# How to complete this task
Search the data below for "border"; list each line that holds it.

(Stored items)

═══

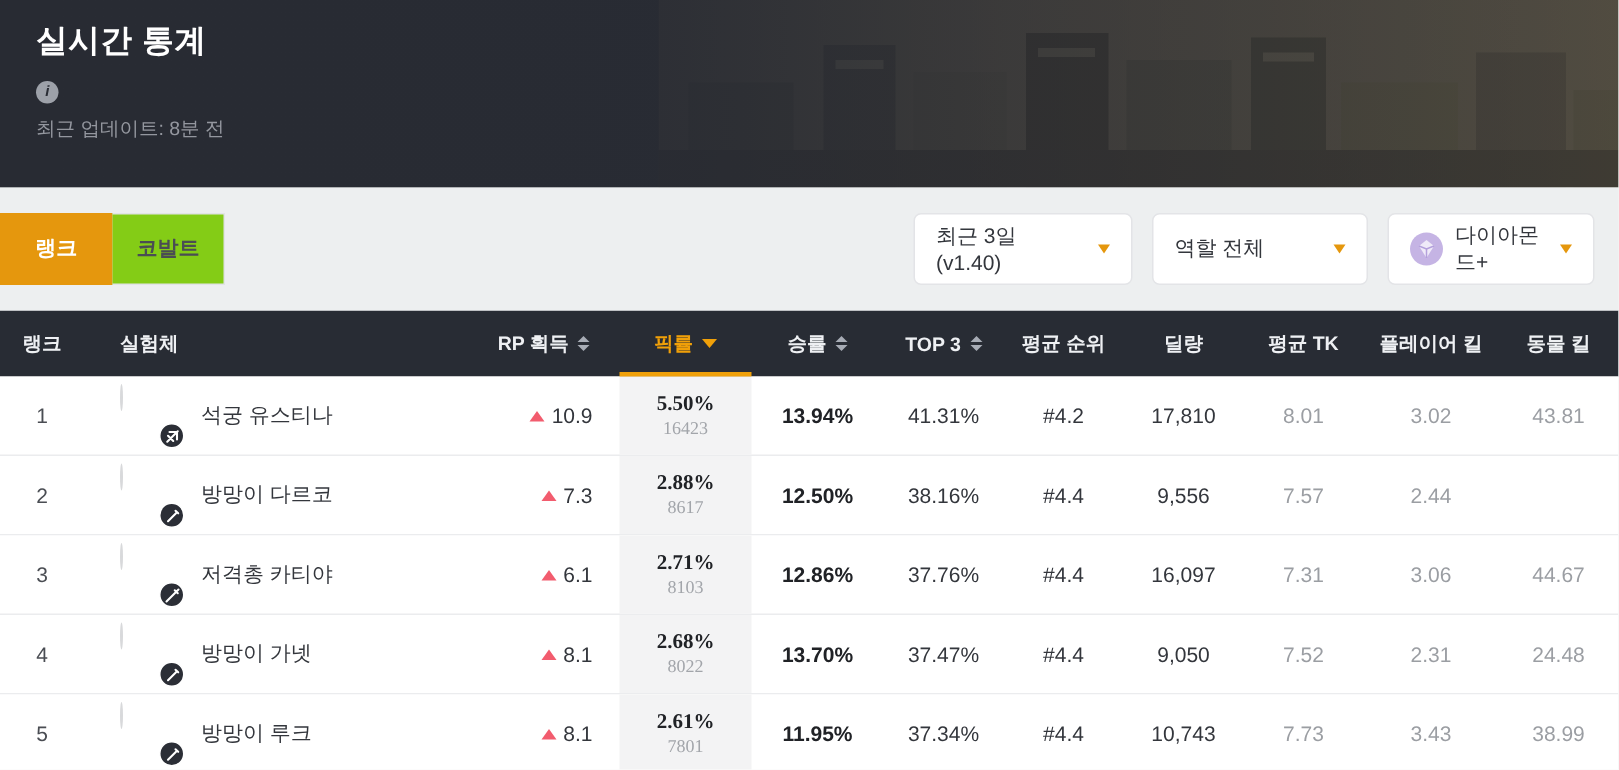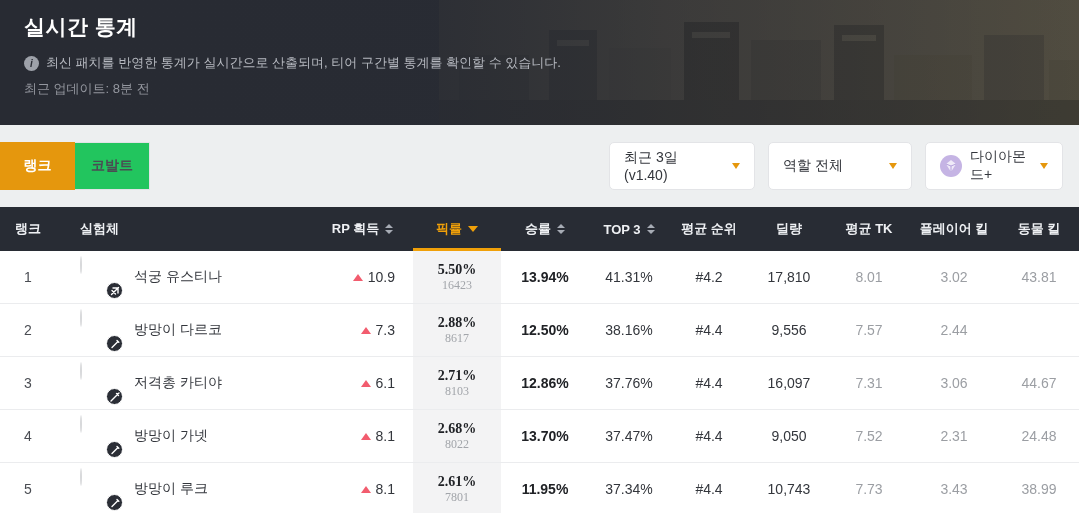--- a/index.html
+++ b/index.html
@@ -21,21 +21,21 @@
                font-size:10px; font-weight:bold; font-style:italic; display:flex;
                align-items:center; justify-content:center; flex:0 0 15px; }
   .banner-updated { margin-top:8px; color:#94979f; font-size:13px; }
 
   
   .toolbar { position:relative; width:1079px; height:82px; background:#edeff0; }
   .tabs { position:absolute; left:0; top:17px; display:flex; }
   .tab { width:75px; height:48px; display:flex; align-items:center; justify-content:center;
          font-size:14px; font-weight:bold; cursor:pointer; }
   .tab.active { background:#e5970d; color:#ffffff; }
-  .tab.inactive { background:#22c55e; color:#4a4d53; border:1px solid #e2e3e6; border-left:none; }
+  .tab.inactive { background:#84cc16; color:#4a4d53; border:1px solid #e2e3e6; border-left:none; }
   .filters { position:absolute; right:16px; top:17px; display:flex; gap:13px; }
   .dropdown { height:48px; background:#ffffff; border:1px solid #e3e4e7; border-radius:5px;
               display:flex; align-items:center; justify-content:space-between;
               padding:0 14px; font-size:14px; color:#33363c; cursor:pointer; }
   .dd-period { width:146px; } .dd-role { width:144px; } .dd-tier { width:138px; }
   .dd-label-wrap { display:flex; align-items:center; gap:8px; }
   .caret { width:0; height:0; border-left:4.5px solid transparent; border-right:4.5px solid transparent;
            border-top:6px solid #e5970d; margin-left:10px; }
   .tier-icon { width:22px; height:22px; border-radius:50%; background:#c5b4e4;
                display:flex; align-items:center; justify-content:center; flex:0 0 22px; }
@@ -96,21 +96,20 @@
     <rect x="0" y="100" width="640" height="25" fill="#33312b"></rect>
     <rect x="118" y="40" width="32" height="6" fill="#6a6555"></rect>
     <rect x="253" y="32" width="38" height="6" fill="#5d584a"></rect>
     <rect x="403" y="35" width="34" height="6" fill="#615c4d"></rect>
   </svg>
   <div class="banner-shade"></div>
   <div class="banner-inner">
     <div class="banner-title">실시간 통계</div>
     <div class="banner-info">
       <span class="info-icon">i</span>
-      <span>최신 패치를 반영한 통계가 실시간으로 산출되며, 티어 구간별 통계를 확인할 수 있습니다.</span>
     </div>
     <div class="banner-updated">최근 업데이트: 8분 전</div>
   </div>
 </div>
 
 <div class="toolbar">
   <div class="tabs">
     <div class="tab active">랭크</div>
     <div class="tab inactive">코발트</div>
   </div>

═══

# Reply
-  .tab.inactive { background:#22c55e; color:#4a4d53; border:1px solid #e2e3e6; border-left:none; }
+  .tab.inactive { background:#84cc16; color:#4a4d53; border:1px solid #e2e3e6; border-left:none; }
   .dropdown { height:48px; background:#ffffff; border:1px solid #e3e4e7; border-radius:5px;
   .caret { width:0; height:0; border-left:4.5px solid transparent; border-right:4.5px solid transparent;
            border-top:6px solid #e5970d; margin-left:10px; }
   .tier-icon { width:22px; height:22px; border-radius:50%; background:#c5b4e4;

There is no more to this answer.